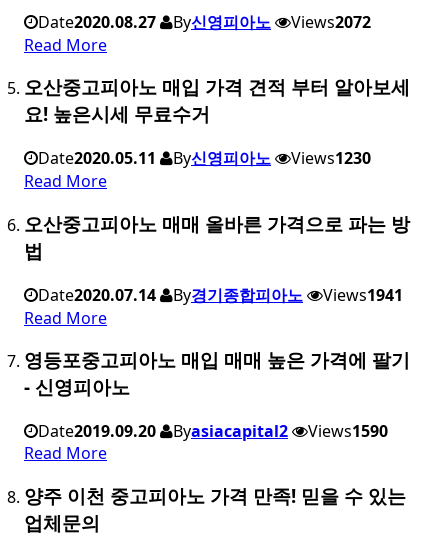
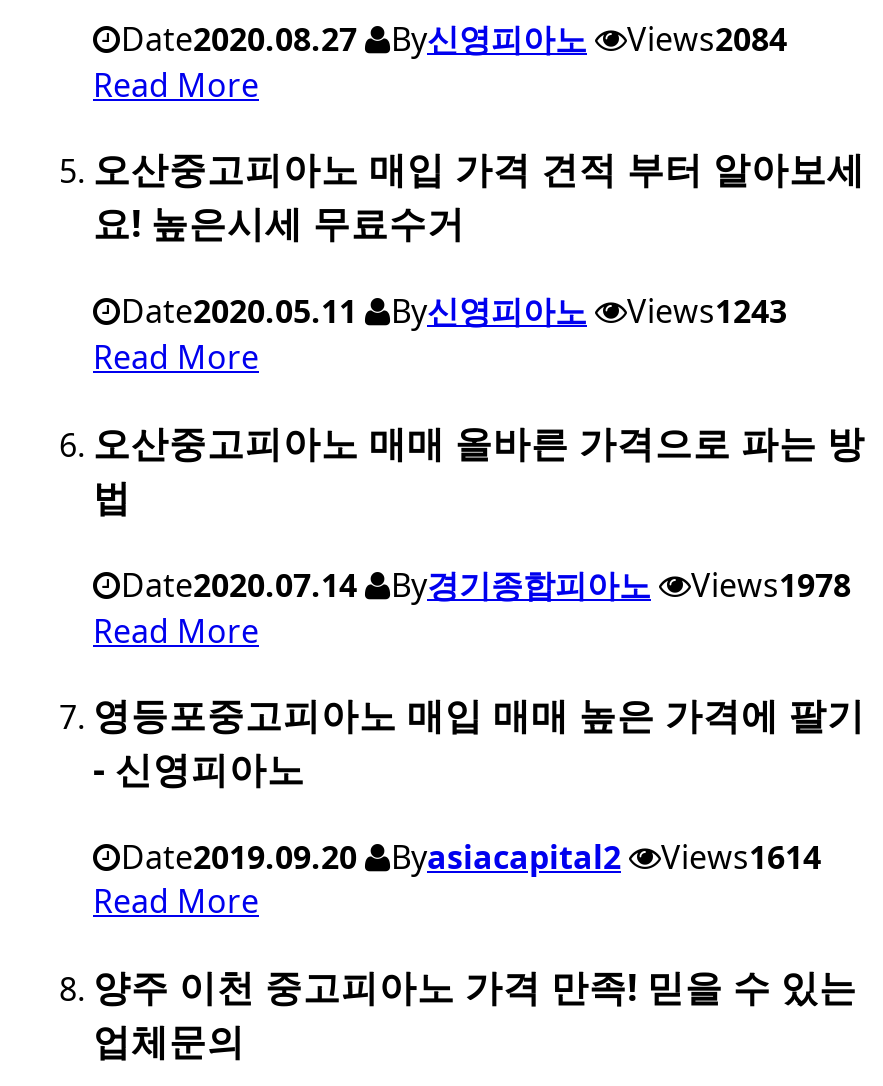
- Views2072
+ Views2084

- Views1230
+ Views1243

- Views1941
+ Views1978

- Date2019.09.20 Byasiacapital2 Views1590
+ Date2019.09.20 Byasiacapital2 Views1614
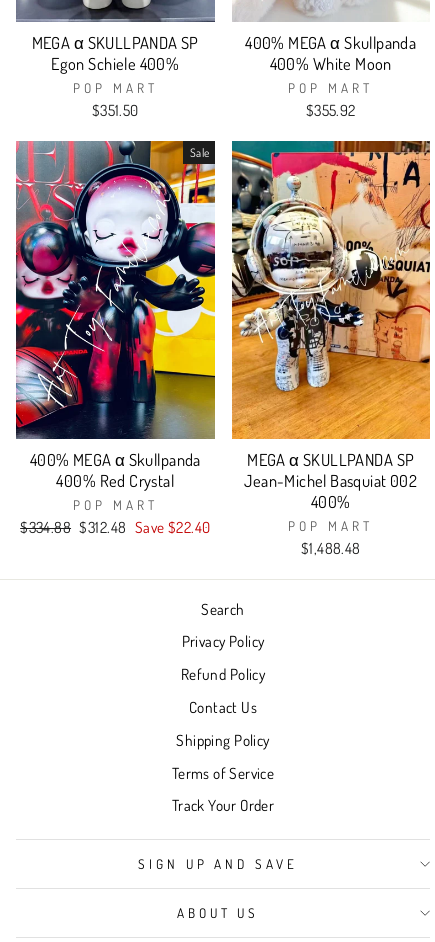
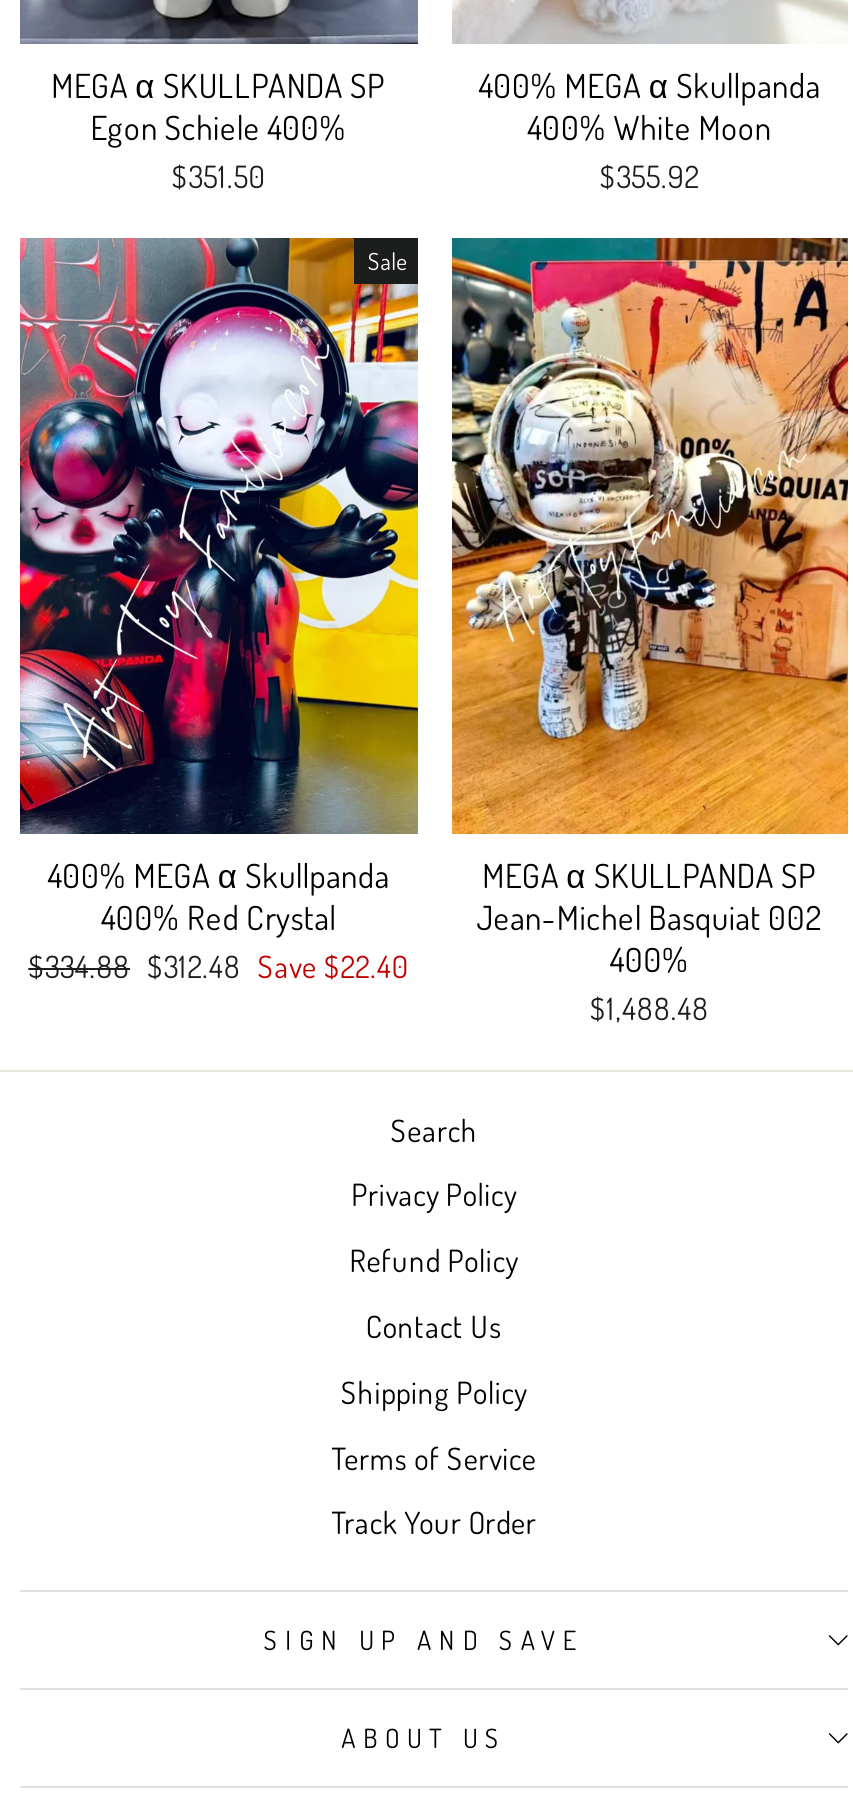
- POP MART

- POP MART

- POP MART

- POP MART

···

■ WHAT THE EXERCISE ASKS
Output the records above character for character, but leave each image out.

■ EXERCISE ANSWER
- Views2072
+ Views2084

- Views1230
+ Views1243

- Views1941
+ Views1978

- Date2019.09.20 Byasiacapital2 Views1590
+ Date2019.09.20 Byasiacapital2 Views1614
- POP MART

- POP MART

- POP MART

- POP MART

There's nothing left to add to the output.